How to complete this task: Search the data below, and report every line in which "background" occurs.

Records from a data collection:
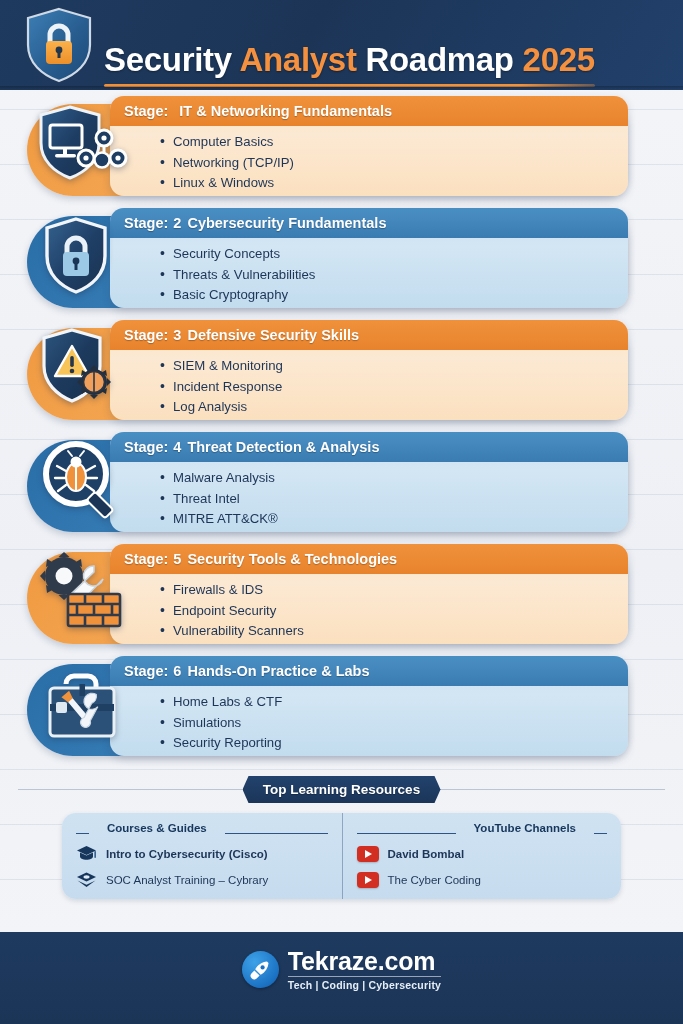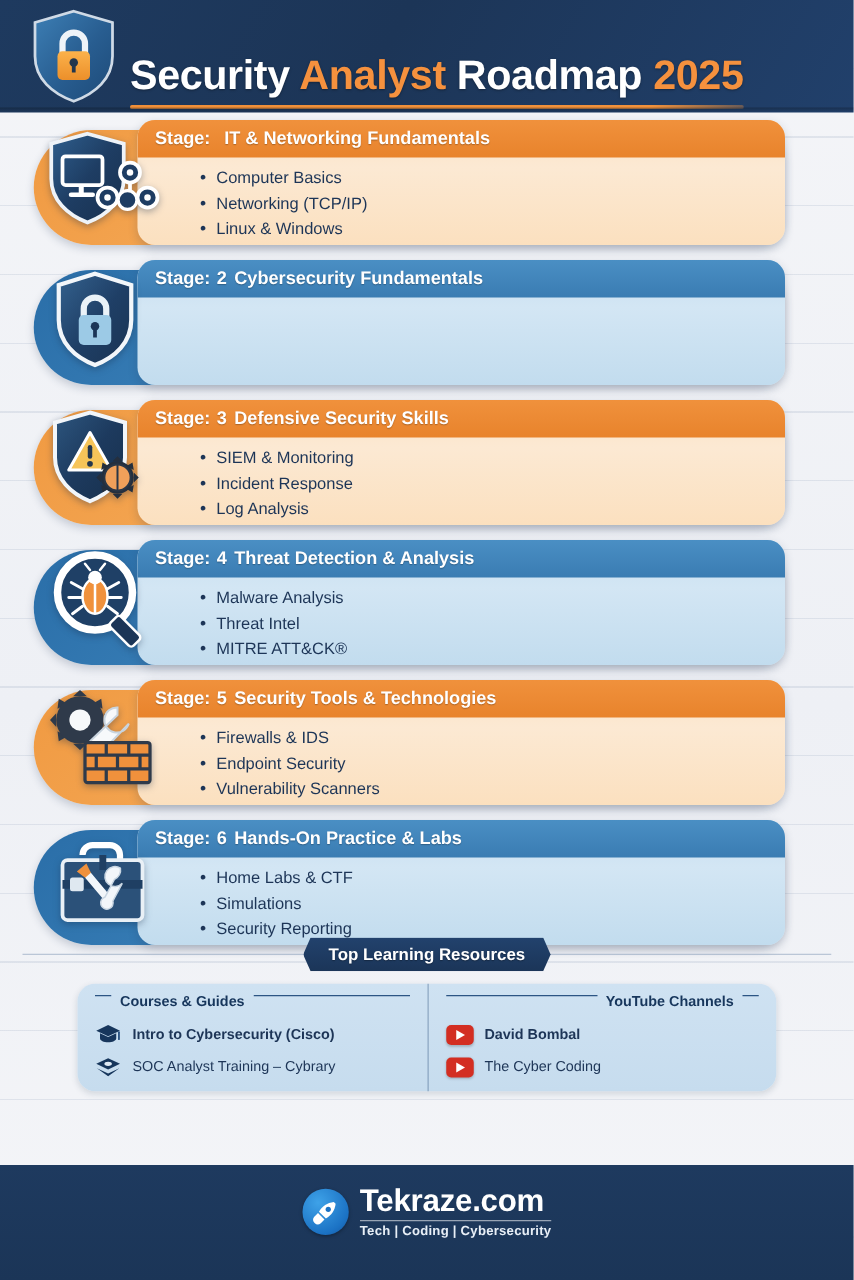--- a/index.html
+++ b/index.html
@@ -281,6 +281,11 @@
           <span class="num">2</span>
           <span class="ttl">Cybersecurity Fundamentals</span>
         </div>
+        <ul class="stage-body">
+          <li>Security Concepts</li>
+          <li>Threats &amp; Vulnerabilities</li>
+          <li>Basic Cryptography</li>
+        </ul>
       </div>
       <svg class="stage-icon" viewBox="0 0 94 92">
         <defs>

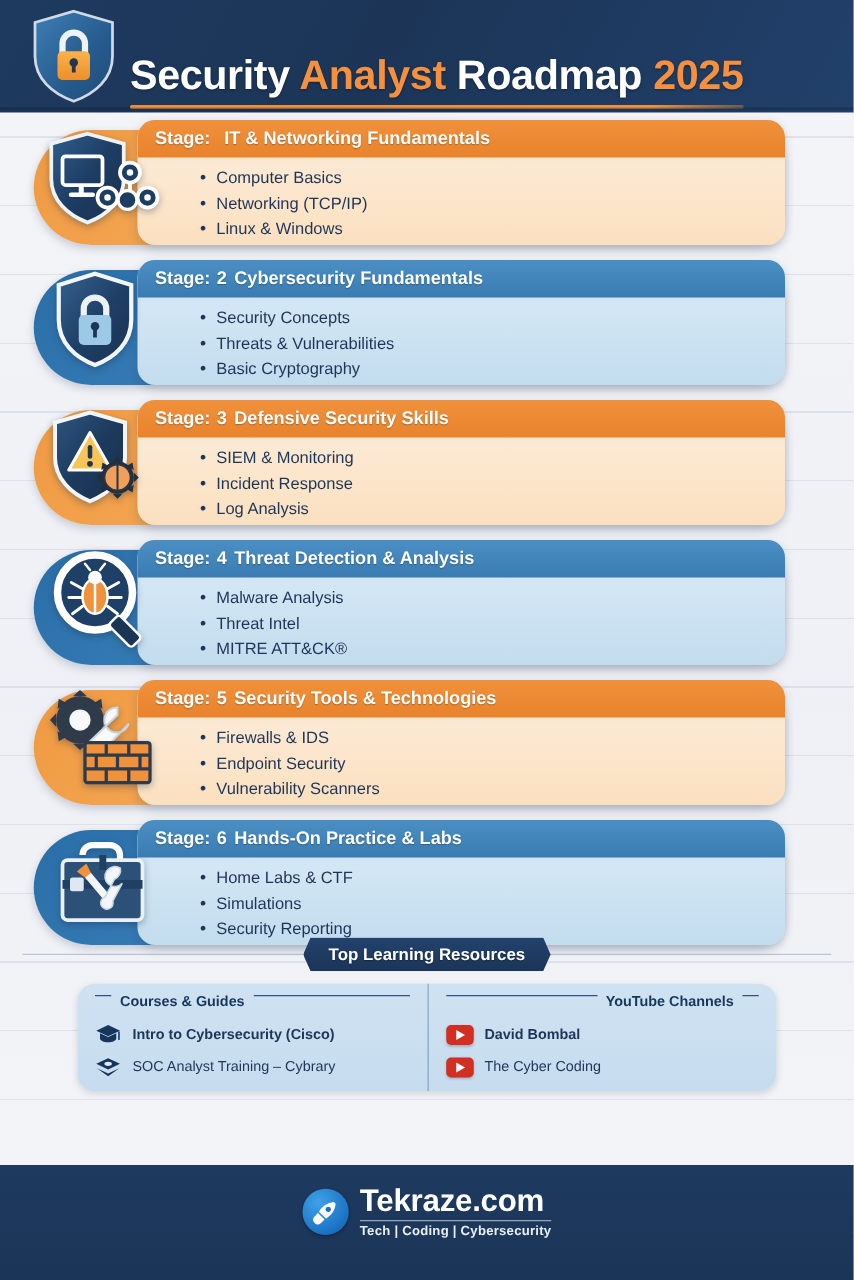--- a/index.html
+++ b/index.html
@@ -126,7 +126,7 @@
   }
 
   
-  .res-wrap { position:absolute; left:0; top:750px; width:683px; }
+  .res-wrap { position:absolute; left:0; top:776px; width:683px; }
   .res-divider {
     position:absolute; left:18px; right:18px; top:13px; height:1px;
     background:rgba(120,145,175,.45);

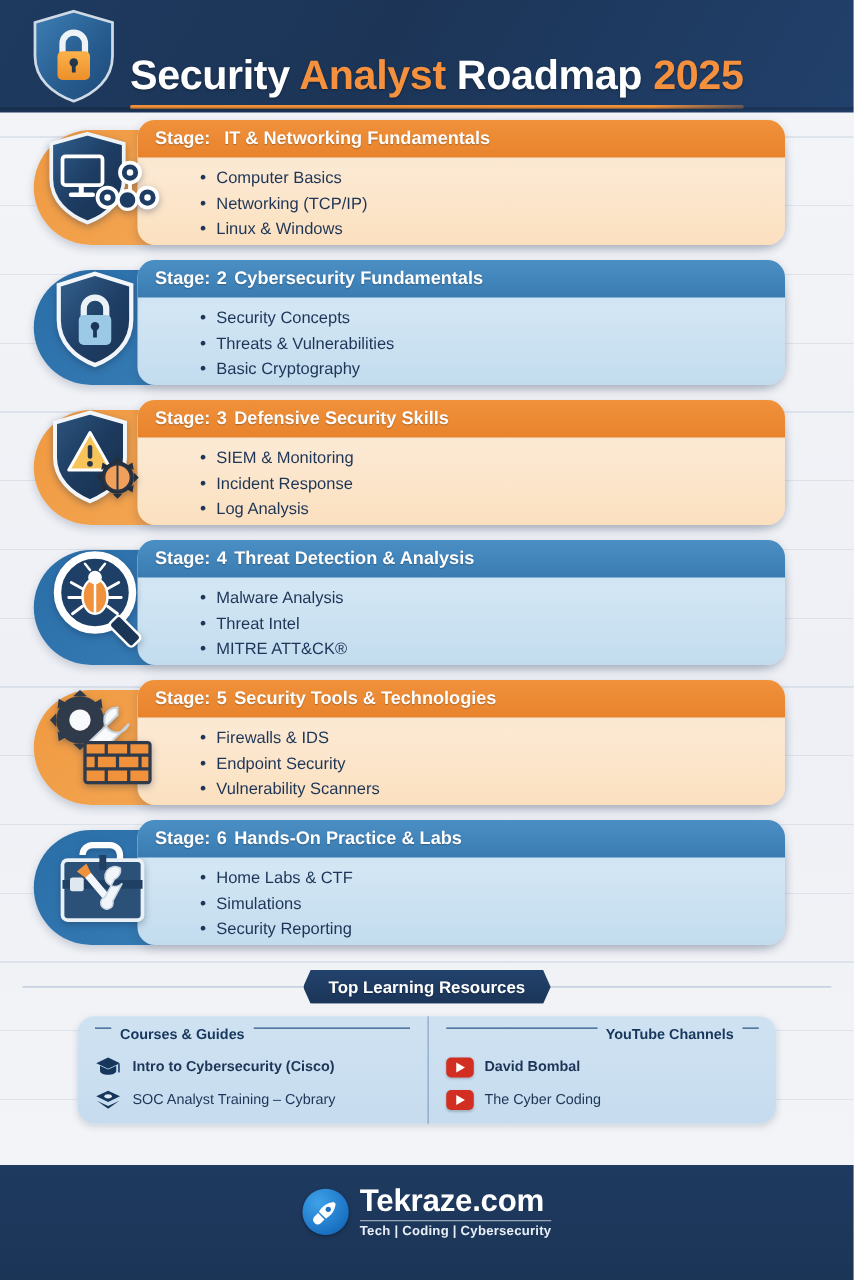--- a/index.html
+++ b/index.html
@@ -152,7 +152,7 @@
   .res-col { flex:1 1 50%; padding:9px 14px 0 14px; position:relative; }
   .res-col.right { border-left:1px solid rgba(45,80,125,.40); }
   .res-col-head{
-    display:flex; align-items:flex-start; gap:7px; margin-bottom:7px;
+    display:flex; align-items:flex-end; gap:18px; margin-bottom:7px;
   }
   .res-col-head .hline{
     flex:1 1 auto; height:1px; background:#2c5584;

Answer:
     background:rgba(120,145,175,.45);
     flex:1 1 auto; height:1px; background:#2c5584;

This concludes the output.